[TASK BRIEF] Pull out from the material below all lines with "left".
- - - - -
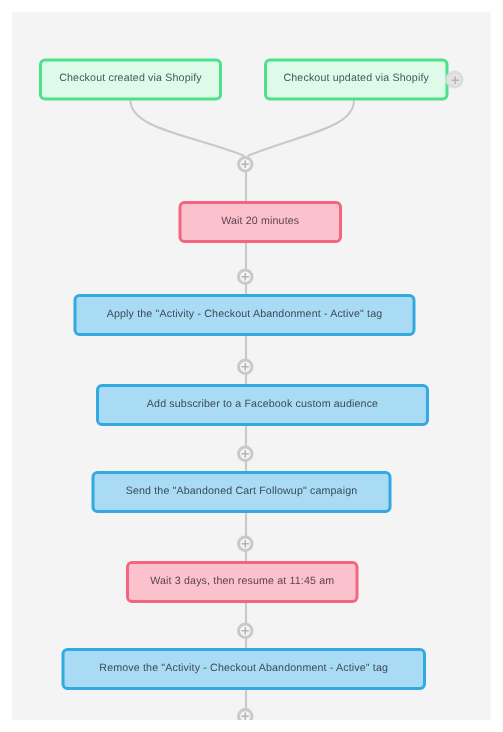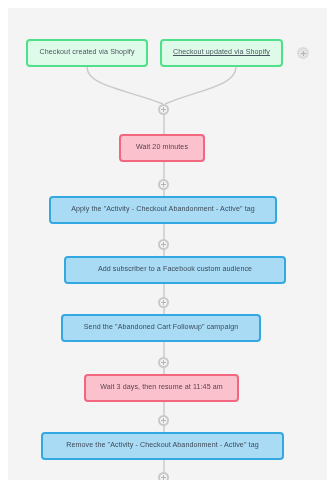--- a/index.html
+++ b/index.html
@@ -128,33 +128,33 @@
       <path d="M 156 334 L 156 366"></path>
       <path d="M 156 394 L 156 424"></path>
       <path d="M 156 452 L 156 472"></path>
     </g>
   </svg>
 
   <div class="node trigger" style="left:18px; top:31px; width:122px;">
     <span>Checkout created via Shopify</span>
   </div>
 
-  <div class="node trigger" style="left:152px; top:31px; width:123px;text-decoration:underline;">
+  <div class="node trigger" style="left:168px; top:31px; width:123px;">
     <span>Checkout updated via Shopify</span>
   </div>
 
   <div class="handle add-trigger" style="left:289px; top:39px;">
     <span class="plus"></span>
   </div>
 
   <div class="handle" style="left:150px; top:96px;">
     <span class="plus"></span>
   </div>
 
-  <div class="node wait" style="left:111px; top:126px; width:86px;">
+  <div class="node wait" style="left:111px; top:126px; width:109px;">
     <span>Wait 20 minutes</span>
   </div>
 
   <div class="handle" style="left:150px; top:171px;">
     <span class="plus"></span>
   </div>
 
   <div class="node action" style="left:41px; top:188px; width:228px;">
     <span>Apply the "Activity - Checkout Abandonment - Active" tag</span>
   </div>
- - - - -
[EXERCISE OUTPUT]
   <div class="node trigger" style="left:18px; top:31px; width:122px;">
-  <div class="node trigger" style="left:152px; top:31px; width:123px;text-decoration:underline;">
+  <div class="node trigger" style="left:168px; top:31px; width:123px;">
   <div class="handle add-trigger" style="left:289px; top:39px;">
   <div class="handle" style="left:150px; top:96px;">
-  <div class="node wait" style="left:111px; top:126px; width:86px;">
+  <div class="node wait" style="left:111px; top:126px; width:109px;">
   <div class="handle" style="left:150px; top:171px;">
   <div class="node action" style="left:41px; top:188px; width:228px;">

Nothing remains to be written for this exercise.